Start of EXTRACTED INFORMATION

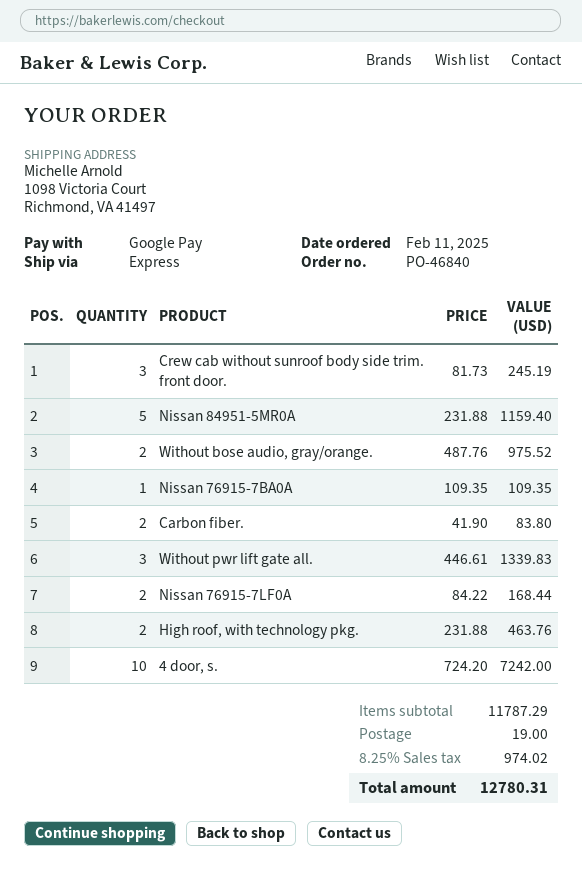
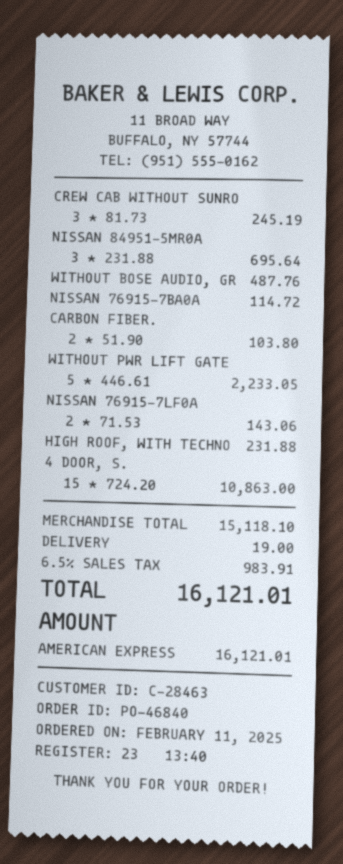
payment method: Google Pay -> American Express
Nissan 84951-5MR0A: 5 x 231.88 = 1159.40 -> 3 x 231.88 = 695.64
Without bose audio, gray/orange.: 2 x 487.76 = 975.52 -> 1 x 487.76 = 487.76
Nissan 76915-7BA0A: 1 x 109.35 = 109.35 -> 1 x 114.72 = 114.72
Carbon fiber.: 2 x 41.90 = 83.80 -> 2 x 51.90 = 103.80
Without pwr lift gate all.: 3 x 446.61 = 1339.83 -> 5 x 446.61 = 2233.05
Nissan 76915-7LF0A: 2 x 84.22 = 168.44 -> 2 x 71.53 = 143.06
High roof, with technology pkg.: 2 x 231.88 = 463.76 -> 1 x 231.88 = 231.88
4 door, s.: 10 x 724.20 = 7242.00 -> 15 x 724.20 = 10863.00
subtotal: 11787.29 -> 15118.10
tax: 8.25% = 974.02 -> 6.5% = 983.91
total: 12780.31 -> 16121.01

End of EXTRACTED INFORMATION

### WHAT IS EXPECTED
With "Nissan" as the search string, filter the records and return each line that has it.

### EXPECTED ANSWER
Nissan 84951-5MR0A: 5 x 231.88 = 1159.40 -> 3 x 231.88 = 695.64
Nissan 76915-7BA0A: 1 x 109.35 = 109.35 -> 1 x 114.72 = 114.72
Nissan 76915-7LF0A: 2 x 84.22 = 168.44 -> 2 x 71.53 = 143.06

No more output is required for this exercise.